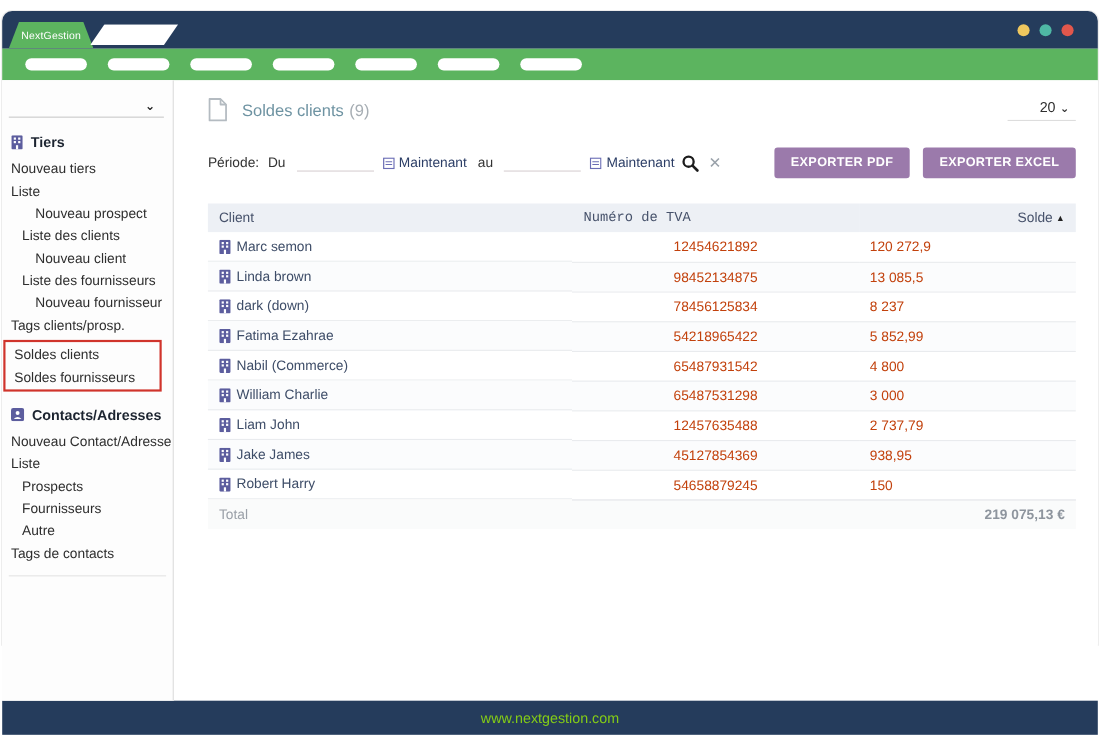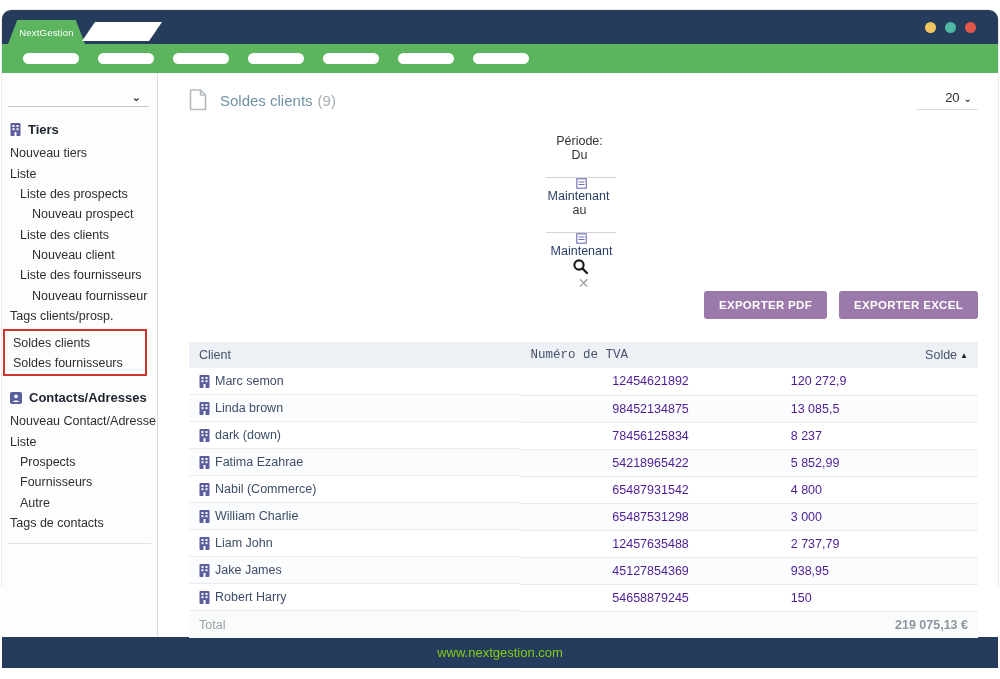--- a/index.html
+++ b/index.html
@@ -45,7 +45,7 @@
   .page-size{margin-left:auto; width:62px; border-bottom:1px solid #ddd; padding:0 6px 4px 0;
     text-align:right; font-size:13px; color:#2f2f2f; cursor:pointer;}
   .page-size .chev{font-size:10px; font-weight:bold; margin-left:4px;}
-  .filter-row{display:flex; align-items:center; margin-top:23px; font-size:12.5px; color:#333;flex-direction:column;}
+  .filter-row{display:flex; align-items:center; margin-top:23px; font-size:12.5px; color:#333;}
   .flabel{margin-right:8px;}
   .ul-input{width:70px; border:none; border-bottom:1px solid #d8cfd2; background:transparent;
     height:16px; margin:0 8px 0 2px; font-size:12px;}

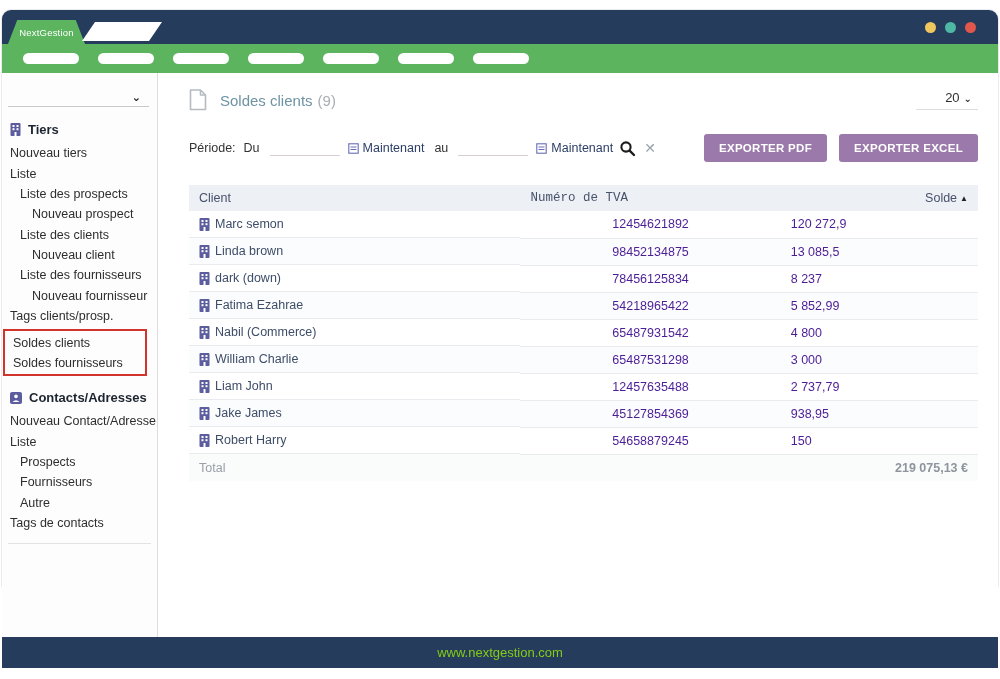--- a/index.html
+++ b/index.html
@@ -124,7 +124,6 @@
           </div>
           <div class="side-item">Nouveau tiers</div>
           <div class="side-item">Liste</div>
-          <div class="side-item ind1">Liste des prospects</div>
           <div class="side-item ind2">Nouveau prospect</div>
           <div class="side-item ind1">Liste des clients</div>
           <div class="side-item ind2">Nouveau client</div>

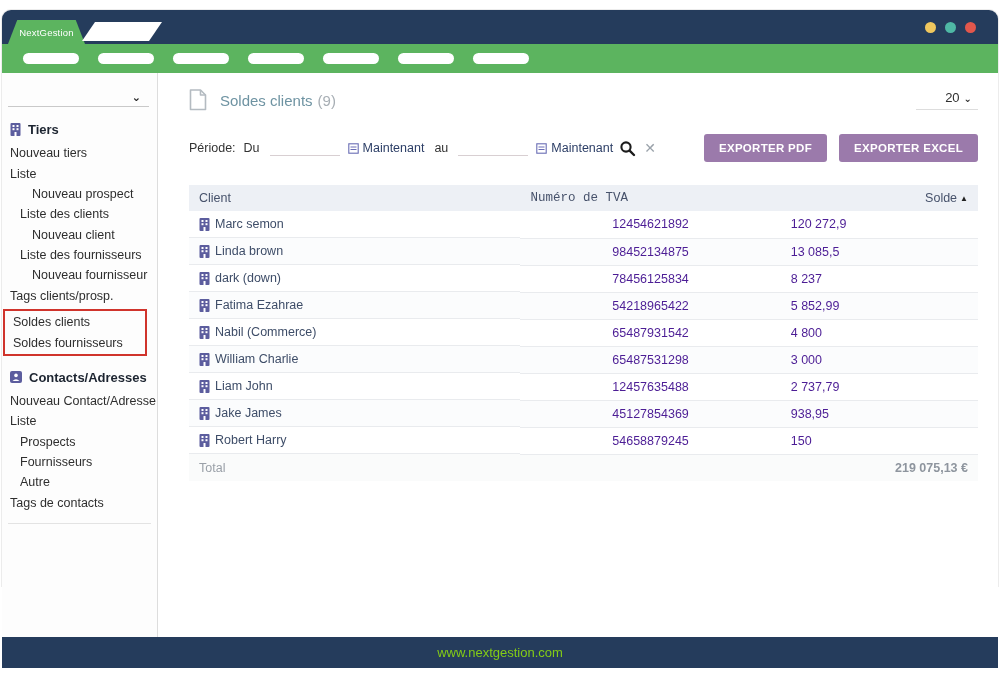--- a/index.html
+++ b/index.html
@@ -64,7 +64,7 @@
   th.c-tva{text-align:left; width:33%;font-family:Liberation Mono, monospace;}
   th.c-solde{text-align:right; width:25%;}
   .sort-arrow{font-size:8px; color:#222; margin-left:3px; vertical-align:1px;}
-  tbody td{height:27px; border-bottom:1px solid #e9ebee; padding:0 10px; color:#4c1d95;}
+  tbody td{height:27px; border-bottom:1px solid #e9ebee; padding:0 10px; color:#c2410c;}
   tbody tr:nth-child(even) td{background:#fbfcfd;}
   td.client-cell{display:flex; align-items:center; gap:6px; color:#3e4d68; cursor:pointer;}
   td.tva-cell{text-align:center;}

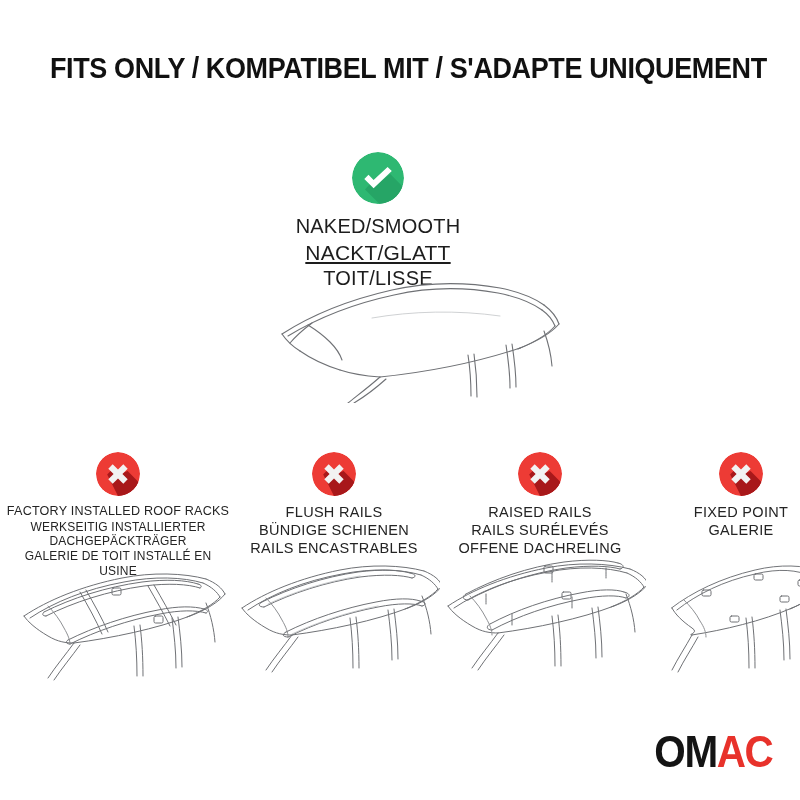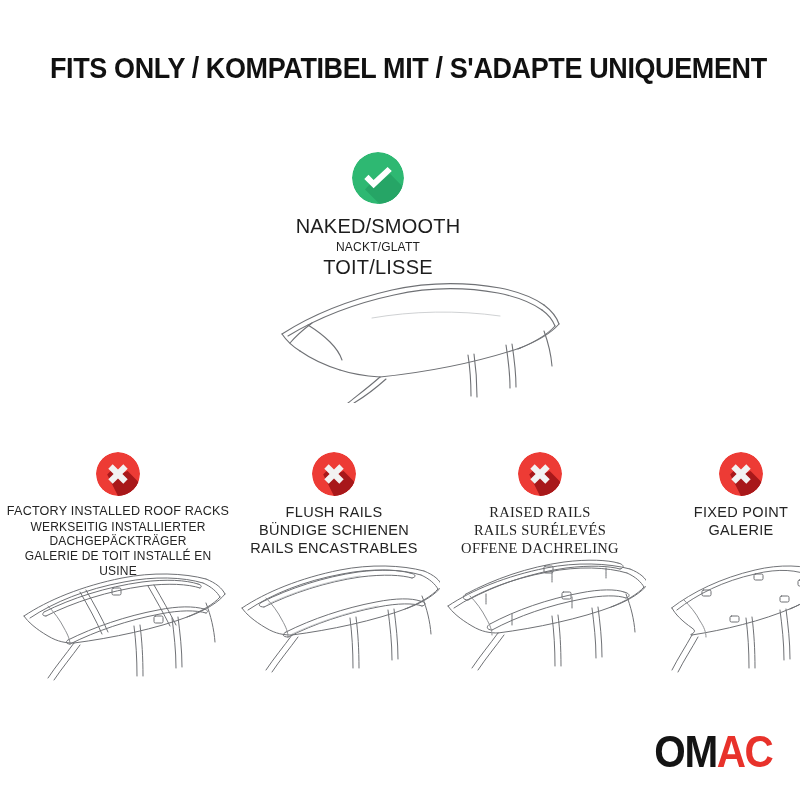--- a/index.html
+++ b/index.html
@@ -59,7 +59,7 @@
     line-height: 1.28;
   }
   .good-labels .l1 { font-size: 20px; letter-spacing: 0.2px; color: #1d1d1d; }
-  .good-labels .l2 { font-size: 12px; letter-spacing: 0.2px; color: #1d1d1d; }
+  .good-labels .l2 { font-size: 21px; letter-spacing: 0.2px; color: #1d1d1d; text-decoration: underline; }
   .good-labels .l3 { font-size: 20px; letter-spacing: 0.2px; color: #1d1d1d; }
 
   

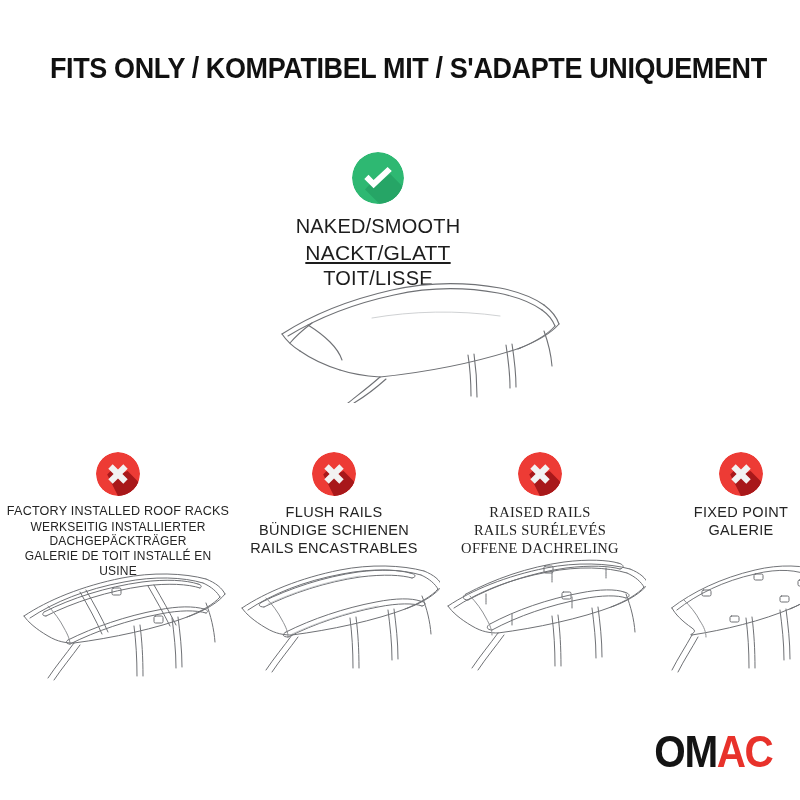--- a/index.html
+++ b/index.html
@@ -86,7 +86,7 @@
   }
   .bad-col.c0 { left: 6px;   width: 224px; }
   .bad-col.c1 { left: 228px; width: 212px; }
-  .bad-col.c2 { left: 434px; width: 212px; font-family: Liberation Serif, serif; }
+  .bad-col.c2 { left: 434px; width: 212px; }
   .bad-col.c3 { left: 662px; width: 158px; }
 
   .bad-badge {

▶ **THE PROBLEM**
Print every line above exactly as given, but not the pictures.

▶ **EXERCISE RESULT**
--- a/index.html
+++ b/index.html
@@ -45,7 +45,7 @@
   .page-size{margin-left:auto; width:62px; border-bottom:1px solid #ddd; padding:0 6px 4px 0;
     text-align:right; font-size:13px; color:#2f2f2f; cursor:pointer;}
   .page-size .chev{font-size:10px; font-weight:bold; margin-left:4px;}
-  .filter-row{display:flex; align-items:center; margin-top:23px; font-size:12.5px; color:#333;flex-direction:column;}
+  .filter-row{display:flex; align-items:center; margin-top:23px; font-size:12.5px; color:#333;}
   .flabel{margin-right:8px;}
   .ul-input{width:70px; border:none; border-bottom:1px solid #d8cfd2; background:transparent;
     height:16px; margin:0 8px 0 2px; font-size:12px;}

--- a/index.html
+++ b/index.html
@@ -124,7 +124,6 @@
           </div>
           <div class="side-item">Nouveau tiers</div>
           <div class="side-item">Liste</div>
-          <div class="side-item ind1">Liste des prospects</div>
           <div class="side-item ind2">Nouveau prospect</div>
           <div class="side-item ind1">Liste des clients</div>
           <div class="side-item ind2">Nouveau client</div>

--- a/index.html
+++ b/index.html
@@ -64,7 +64,7 @@
   th.c-tva{text-align:left; width:33%;font-family:Liberation Mono, monospace;}
   th.c-solde{text-align:right; width:25%;}
   .sort-arrow{font-size:8px; color:#222; margin-left:3px; vertical-align:1px;}
-  tbody td{height:27px; border-bottom:1px solid #e9ebee; padding:0 10px; color:#4c1d95;}
+  tbody td{height:27px; border-bottom:1px solid #e9ebee; padding:0 10px; color:#c2410c;}
   tbody tr:nth-child(even) td{background:#fbfcfd;}
   td.client-cell{display:flex; align-items:center; gap:6px; color:#3e4d68; cursor:pointer;}
   td.tva-cell{text-align:center;}

--- a/index.html
+++ b/index.html
@@ -59,7 +59,7 @@
     line-height: 1.28;
   }
   .good-labels .l1 { font-size: 20px; letter-spacing: 0.2px; color: #1d1d1d; }
-  .good-labels .l2 { font-size: 12px; letter-spacing: 0.2px; color: #1d1d1d; }
+  .good-labels .l2 { font-size: 21px; letter-spacing: 0.2px; color: #1d1d1d; text-decoration: underline; }
   .good-labels .l3 { font-size: 20px; letter-spacing: 0.2px; color: #1d1d1d; }
 
   

--- a/index.html
+++ b/index.html
@@ -86,7 +86,7 @@
   }
   .bad-col.c0 { left: 6px;   width: 224px; }
   .bad-col.c1 { left: 228px; width: 212px; }
-  .bad-col.c2 { left: 434px; width: 212px; font-family: Liberation Serif, serif; }
+  .bad-col.c2 { left: 434px; width: 212px; }
   .bad-col.c3 { left: 662px; width: 158px; }
 
   .bad-badge {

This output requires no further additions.